二房一家子都习惯了她这般对待,毕竟不是亲生的,但稚子何辜。开开心心地给她拜年,却没个好话,实在让人气怒。
待牵着女儿重新坐下,二奶奶便对魏瓒道:“我看大嫂就不是个好相与的,当初对大哥挟恩图报,眼下过年又下我们家的脸,真真讨人厌。”
魏瓒蹙着眉头,道:“大过年的,你少说两句。

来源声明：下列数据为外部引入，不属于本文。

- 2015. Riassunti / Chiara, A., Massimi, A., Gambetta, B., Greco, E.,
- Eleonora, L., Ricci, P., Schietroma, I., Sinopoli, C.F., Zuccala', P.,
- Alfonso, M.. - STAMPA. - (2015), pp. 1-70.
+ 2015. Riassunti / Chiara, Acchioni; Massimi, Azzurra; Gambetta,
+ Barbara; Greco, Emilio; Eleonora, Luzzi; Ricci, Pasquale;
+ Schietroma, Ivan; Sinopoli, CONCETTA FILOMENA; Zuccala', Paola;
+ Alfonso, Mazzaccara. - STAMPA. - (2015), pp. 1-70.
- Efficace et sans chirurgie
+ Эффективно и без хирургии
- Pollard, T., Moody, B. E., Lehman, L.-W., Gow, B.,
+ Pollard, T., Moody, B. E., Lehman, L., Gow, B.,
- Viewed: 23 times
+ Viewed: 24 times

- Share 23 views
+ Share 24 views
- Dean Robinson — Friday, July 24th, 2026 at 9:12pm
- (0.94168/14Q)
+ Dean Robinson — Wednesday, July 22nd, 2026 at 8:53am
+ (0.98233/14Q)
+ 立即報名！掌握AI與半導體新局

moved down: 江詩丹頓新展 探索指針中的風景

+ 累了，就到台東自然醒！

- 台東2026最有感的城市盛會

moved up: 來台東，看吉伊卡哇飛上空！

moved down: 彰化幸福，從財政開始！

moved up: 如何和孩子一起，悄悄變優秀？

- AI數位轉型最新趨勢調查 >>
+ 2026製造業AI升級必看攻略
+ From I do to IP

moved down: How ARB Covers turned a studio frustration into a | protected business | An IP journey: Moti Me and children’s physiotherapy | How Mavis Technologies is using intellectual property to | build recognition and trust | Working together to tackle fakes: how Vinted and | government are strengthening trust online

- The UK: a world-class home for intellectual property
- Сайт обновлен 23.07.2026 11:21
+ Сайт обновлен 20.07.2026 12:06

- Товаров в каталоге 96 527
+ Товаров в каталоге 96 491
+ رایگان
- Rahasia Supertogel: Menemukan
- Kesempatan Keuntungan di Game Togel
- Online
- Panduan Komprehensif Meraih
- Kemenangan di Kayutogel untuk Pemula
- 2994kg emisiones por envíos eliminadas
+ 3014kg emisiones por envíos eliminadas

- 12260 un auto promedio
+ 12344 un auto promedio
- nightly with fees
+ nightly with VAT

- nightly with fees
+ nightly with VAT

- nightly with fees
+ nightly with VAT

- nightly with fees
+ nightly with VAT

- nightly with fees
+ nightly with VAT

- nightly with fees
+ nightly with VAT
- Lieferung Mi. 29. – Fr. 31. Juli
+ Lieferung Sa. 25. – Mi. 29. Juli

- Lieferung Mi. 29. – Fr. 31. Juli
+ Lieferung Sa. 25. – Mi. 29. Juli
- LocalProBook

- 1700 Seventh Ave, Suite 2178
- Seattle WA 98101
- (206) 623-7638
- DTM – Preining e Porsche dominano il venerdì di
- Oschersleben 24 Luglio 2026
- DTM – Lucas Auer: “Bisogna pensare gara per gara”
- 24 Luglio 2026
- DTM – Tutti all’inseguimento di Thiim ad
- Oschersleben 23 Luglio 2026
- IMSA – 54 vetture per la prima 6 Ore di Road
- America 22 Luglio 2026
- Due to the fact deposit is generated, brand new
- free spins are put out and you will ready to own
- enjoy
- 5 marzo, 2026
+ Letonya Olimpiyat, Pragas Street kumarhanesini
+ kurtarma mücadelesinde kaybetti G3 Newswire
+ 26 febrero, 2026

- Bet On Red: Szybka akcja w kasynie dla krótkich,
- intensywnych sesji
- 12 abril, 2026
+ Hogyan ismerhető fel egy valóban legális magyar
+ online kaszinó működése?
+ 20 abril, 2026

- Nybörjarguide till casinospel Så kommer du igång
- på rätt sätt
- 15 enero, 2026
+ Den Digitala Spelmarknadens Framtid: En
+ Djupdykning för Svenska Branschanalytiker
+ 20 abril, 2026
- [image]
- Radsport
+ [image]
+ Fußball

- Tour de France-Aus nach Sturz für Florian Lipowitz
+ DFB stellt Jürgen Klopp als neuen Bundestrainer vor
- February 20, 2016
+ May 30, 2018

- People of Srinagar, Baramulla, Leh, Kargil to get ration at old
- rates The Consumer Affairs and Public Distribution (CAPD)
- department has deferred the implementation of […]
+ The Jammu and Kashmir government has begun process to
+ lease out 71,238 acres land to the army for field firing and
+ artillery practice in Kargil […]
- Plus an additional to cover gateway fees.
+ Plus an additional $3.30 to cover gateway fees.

”
二奶奶轻哼一声,悄悄地虎瞪了坐在宽椅上的女子一眼。
从顾窈入魏府,她便不喜欢。
初时不仅是大房几个弟兄注意到她,连她们二房的两个也念念不忘,还说过要去求娶她这样的混账话。
只是被公爹怒斥了一番才打消念头。
一个乡下泥腿子,也就凭着那张脸,与长辈的恩情才能嫁给魏珩。
可恨她一个五品官员嫡女,却嫁得不如她。
二奶奶见顾窈懒懒地坐着,又暗骂她坐没坐相,正生着闷气,忽见管家连通传也等不及,几乎是屁滚尿流地跑进来。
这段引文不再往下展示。